Stéphane Vuilleumier 1, 2, 3 Ludmila Chistoserdova Ming-Chun Lee 4 Françoise Bringel 3 Aurélie Lajus 5, 6 Yang Zhou 7, 8, 9 Benjamin Gourion Valérie Barbe 5, 6, 10 Jean Chang 11, 12, 13 Stéphane Cruveiller 5, 6, 10 Carole Dossat 10 Will Gillett Christelle Gruffaz 3 Eric Haugen Edith Hourcade Ruth Levy 14, 15, 16 Sophie Mangenot 3, 10, 17 Emilie Muller 18, 19, 20 Thierry Nadalig 3, 21 Marco Pagni Christian Penny Rémi Peyraud David G Robinson 22, 23, 24 David Roche 25, 26, 27 Zoé Rouy 5, 6, 10 Channakhone Saenampechek Grégory Salvignol David Vallenet 6, 10, 28 Zaining Wu 29, 30 Christopher J Marx Julia A Vorholt Maynard V Olson Rajinder Kaul 31, 32, 33 Jean Weissenbach 5, 6, 10 Claudine Médigue 5, 6, 10 Mary E Lidstrom
Abstract : BACKGROUND: Methylotrophy describes the ability of organisms to grow on reduced organic compounds without carbon-carbon bonds. The genomes of two pink-pigmented facultative methylotrophic bacteria of the Alpha-proteobacterial genus Methylobacterium, the reference species Methylobacterium extorquens strain AM1 and the dichloromethane-degrading strain DM4, were compared. METHODOLOGY/PRINCIPAL FINDINGS: The 6.88 Mb genome of strain AM1 comprises a 5.51 Mb chromosome, a 1.26 Mb megaplasmid and three plasmids, while the 6.12 Mb genome of strain DM4 features a 5.94 Mb chromosome and two plasmids. The chromosomes are highly syntenic and share a large majority of genes, while plasmids are mostly strain-specific, with the exception of a 130 kb region of the strain AM1 megaplasmid which is syntenic to a chromosomal region of strain DM4. Both genomes contain large sets of insertion elements, many of them strain-specific, suggesting an important potential for genomic plasticity.
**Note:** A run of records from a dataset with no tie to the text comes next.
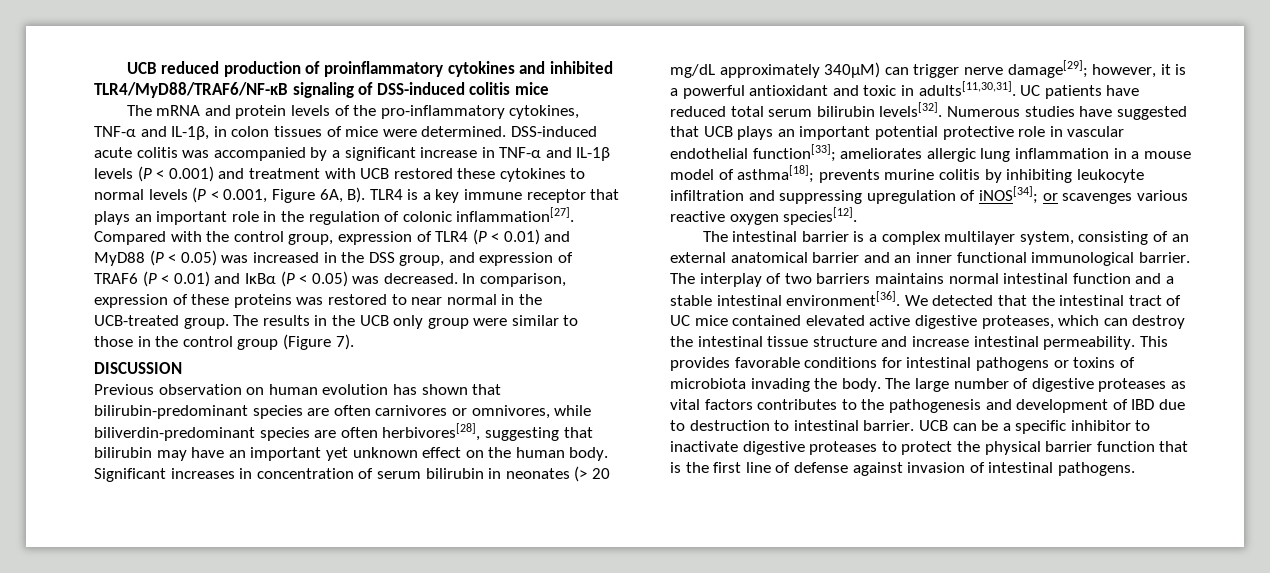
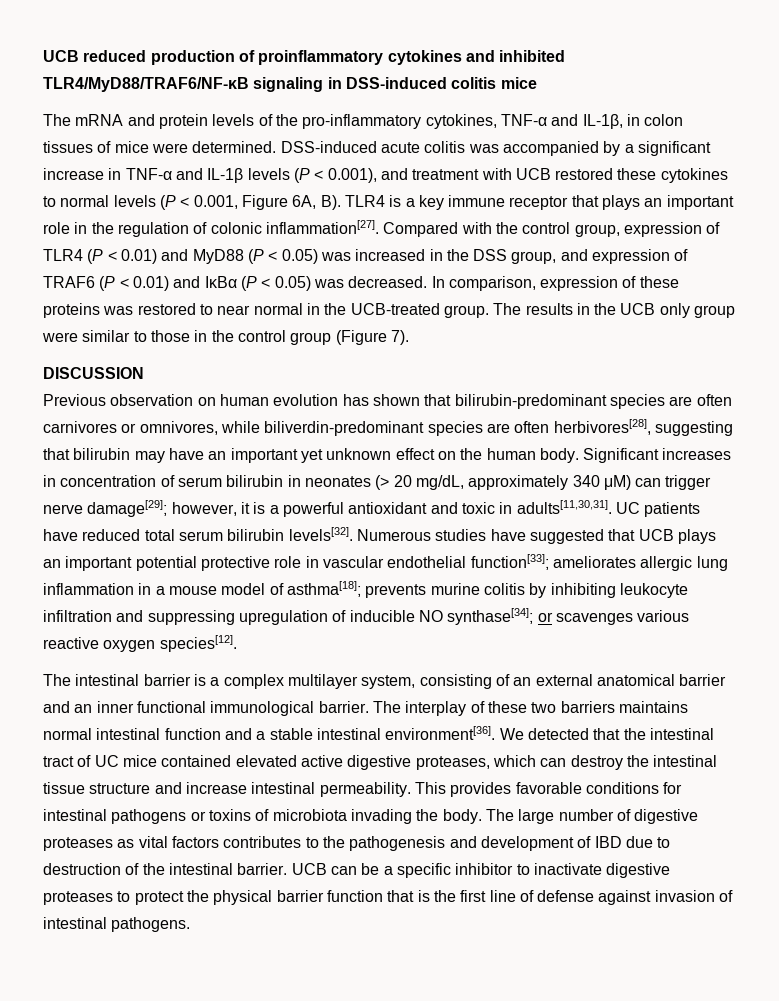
- UCB reduced production of proinflammatory cytokines and inhibited TLR4/MyD88/TRAF6/NF-κB signaling of DSS-induced colitis mice
+ UCB reduced production of proinflammatory cytokines and inhibited TLR4/MyD88/TRAF6/NF-κB signaling in DSS-induced colitis mice
- DSS-induced acute colitis was accompanied by a significant increase in TNF-α and IL-1β levels (P < 0.001) and treatment with UCB restored these cytokines to normal levels (P < 0.001, Figure 6A, B). TLR4 is a key immune receptor that plays an important role in the regulation of colonic inflammation[27].
+ DSS-induced acute colitis was accompanied by a significant increase in TNF-α and IL-1β levels (P < 0.001), and treatment with UCB restored these cytokines to normal levels (P < 0.001, Figure 6A, B). TLR4 is a key immune receptor that plays an important role in the regulation of colonic inflammation[27].
- Significant increases in concentration of serum bilirubin in neonates (> 20 mg/dL approximately 340μM) can trigger nerve damage[29]; however, it is a powerful antioxidant and toxic in adults[11,30,31].
+ Significant increases in concentration of serum bilirubin in neonates (> 20 mg/dL, approximately 340 μM) can trigger nerve damage[29]; however, it is a powerful antioxidant and toxic in adults[11,30,31].
- Numerous studies have suggested that UCB plays an important potential protective role in vascular endothelial function[33]; ameliorates allergic lung inflammation in a mouse model of asthma[18]; prevents murine colitis by inhibiting leukocyte infiltration and suppressing upregulation of iNOS[34]; or scavenges various reactive oxygen species[12].
+ Numerous studies have suggested that UCB plays an important potential protective role in vascular endothelial function[33]; ameliorates allergic lung inflammation in a mouse model of asthma[18]; prevents murine colitis by inhibiting leukocyte infiltration and suppressing upregulation of inducible NO synthase[34]; or scavenges various reactive oxygen species[12].
- The interplay of two barriers maintains normal intestinal function and a stable intestinal environment[36].
+ The interplay of these two barriers maintains normal intestinal function and a stable intestinal environment[36].
- The large number of digestive proteases as vital factors contributes to the pathogenesis and development of IBD due to destruction to intestinal barrier.
+ The large number of digestive proteases as vital factors contributes to the pathogenesis and development of IBD due to destruction of the intestinal barrier.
Most of the genomic determinants associated with methylotrophy are nearly identical, with two exceptions that illustrate the metabolic and genomic versatility of Methylobacterium. A 126 kb dichloromethane utilization (dcm) gene cluster is essential for the ability of strain DM4 to use DCM as the sole carbon and energy source for growth and is unique to strain DM4. The methylamine utilization (mau) gene cluster is only found in strain AM1, indicating that strain DM4 employs an alternative system for growth with methylamine. The dcm and mau clusters represent two of the chromosomal genomic islands (AM1: 28; DM4: 17) that were defined. The mau cluster is flanked by mobile elements, but the dcm cluster disrupts a gene annotated as chelatase and for which we propose the name "island integration determinant" (iid). CONCLUSION/SIGNIFICANCE: These two genome sequences provide a platform for intra- and interspecies genomic comparisons in the genus Methylobacterium, and for investigations of the adaptive mechanisms which allow bacterial lineages to acquire methylotrophic lifestyles.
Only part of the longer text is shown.